Why is it that so many of the world’s tastiest foods are the least photogenic?
I grappled with this when writing about ropa vieja, molha … heck, even those rich-as-the-dickens mini Hot Browns are a tetch hard to make look as appetizing on camera as they are in life. It’s not like I deliberately go out of my way to make my beleaguered, talented photographer husband’s life more difficult. Brown food is good food, I guess.
Case in point: Burgoo. This most quintessentially Kentuckian dish delivers in the delicious department, but boy howdy is it brown.
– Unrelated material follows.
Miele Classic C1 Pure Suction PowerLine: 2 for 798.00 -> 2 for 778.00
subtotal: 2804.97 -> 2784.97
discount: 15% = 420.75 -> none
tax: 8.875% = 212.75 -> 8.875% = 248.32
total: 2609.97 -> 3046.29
Burgoo’s Kentucky roots are fairly universally credited to French chef Gus Jaubert of Lexington, KY, who served the stew to General John Hunt Morgan and his Confederate Raiders. Clearly, this is designed to be a dish of great proportions — to be made in quantities literally enough to feed an army. James T. Looney assumed the mantle of “the Burgoo King” and, according to The Kentucky Encyclopedia
, had this recipe for 1,200 gallons of the stew:
…Lean meat (not game), fat hens, potatoes, onions, tomatoes, tomato puree, carrots, and corn, seasoned with red pepper and salt and his secret sauce…
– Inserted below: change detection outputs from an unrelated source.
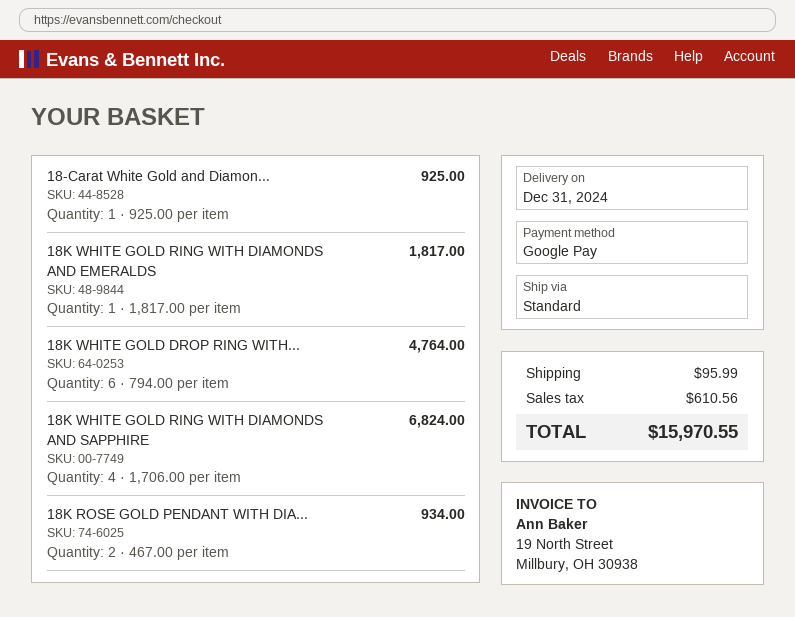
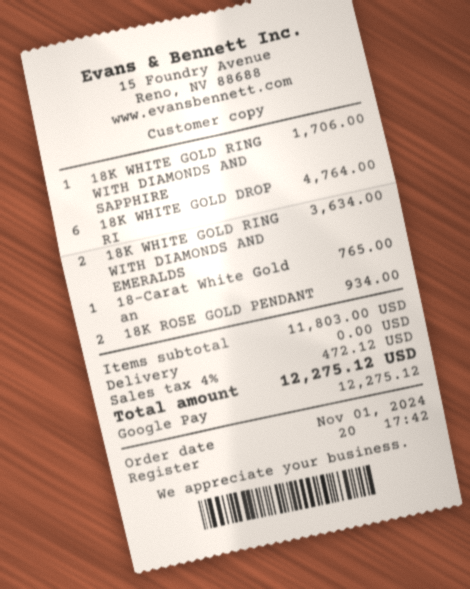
18-Carat White Gold and Diamon...: 1 for 925.00 -> 1 for 765.00
18K WHITE GOLD RING WITH DIAMONDS AND EMERALDS: 1 for 1817.00 -> 2 for 3634.00
18K WHITE GOLD RING WITH DIAMONDS AND SAPPHIRE: 4 for 6824.00 -> 1 for 1706.00
shipping: 95.99 -> 0.00
tax: 610.56 -> 472.12
total: 15970.55 -> 12275.12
That’s a fairly tame estimation of the ingredients. In A Love Affair with Southern Cooking: Recipes and Recollections, Jean Anderson found anecdotal information that Jaubert’s original recipe contained blackbirds; more rustic versions allegedly contained mostly squirrel; and perhaps more alarmingly even heard tell of a “mysterious ingredient” that married the flavors together — a black snake that would fall into the stew during the dark of night.
Living as we do in a major modern metropolis, blackbirds and squirrel (not to mention black snake) are surprisingly difficult to source. Not wanting to disappoint, we resorted to the most readily available locally sourced ingredients we could find. There is, after all, no shortage of pigeons and rats on the streets of San Francisco.
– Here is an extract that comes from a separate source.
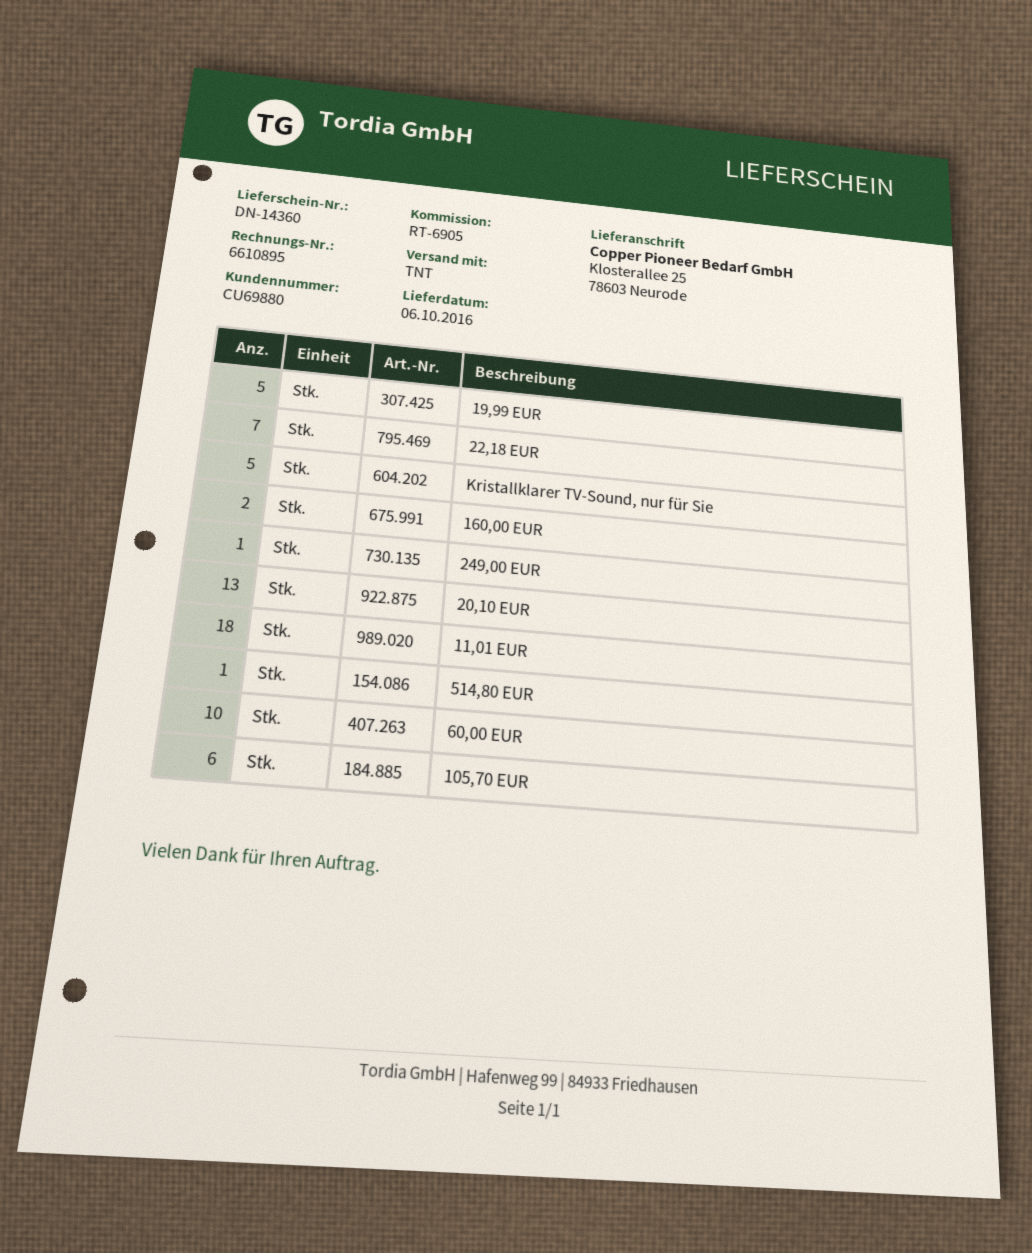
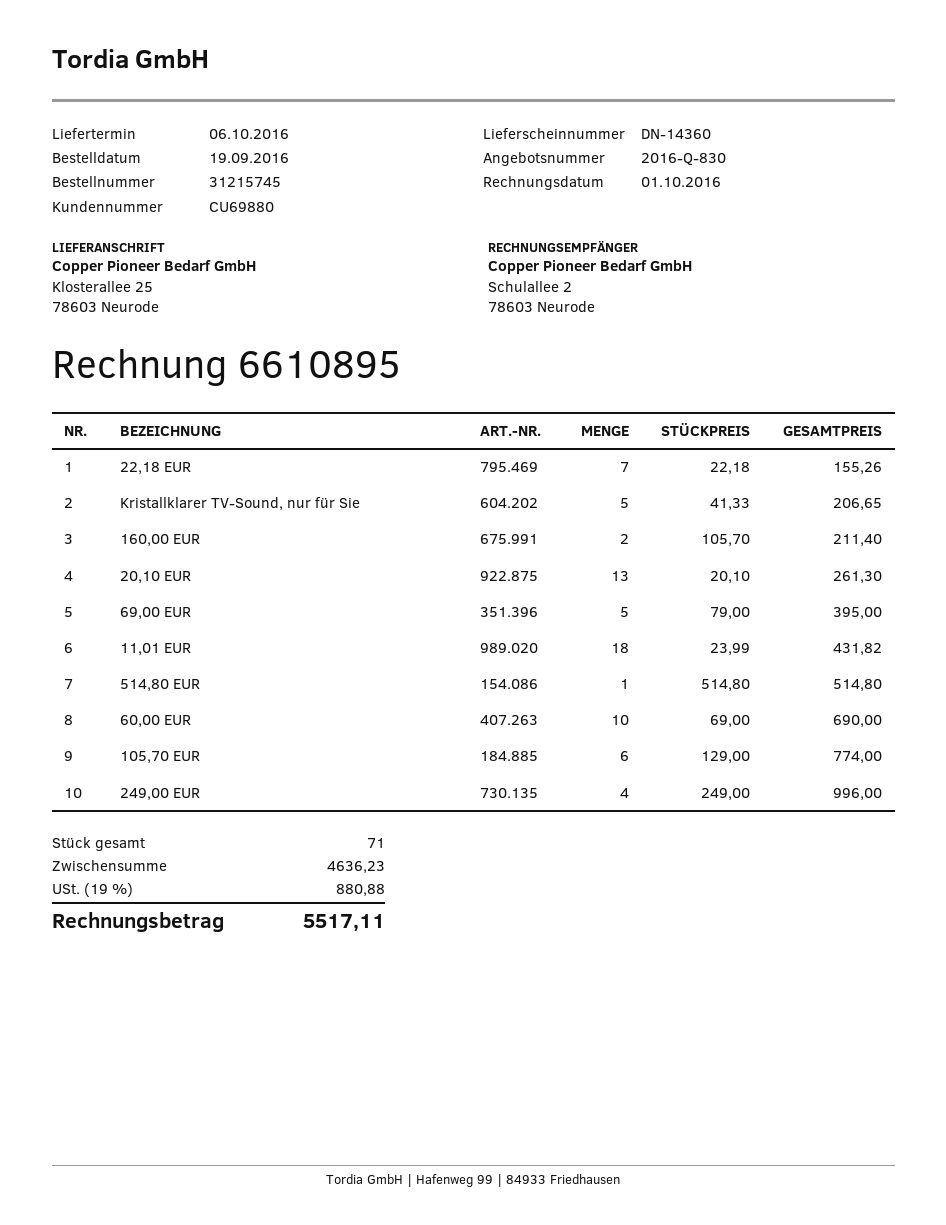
19,99 EUR: 5 -> none
249,00 EUR: 1 -> 4
69,00 EUR: none -> 5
Or, we could buy some chicken and pork.
Fact is, modern versions of burgoo are quite tame indeed. The recipe we used as our base, from Anderson’s book, is nothing more than chicken, pork, peas, corn, beans and salt and pepper. That’s it, though it doesn’t suffer from a dash of hot sauce.
And served with a hot biscuit fresh from the oven and a nice arugula-strawberry salad, it transforms from soldier rations to a satisfying brunch entrée.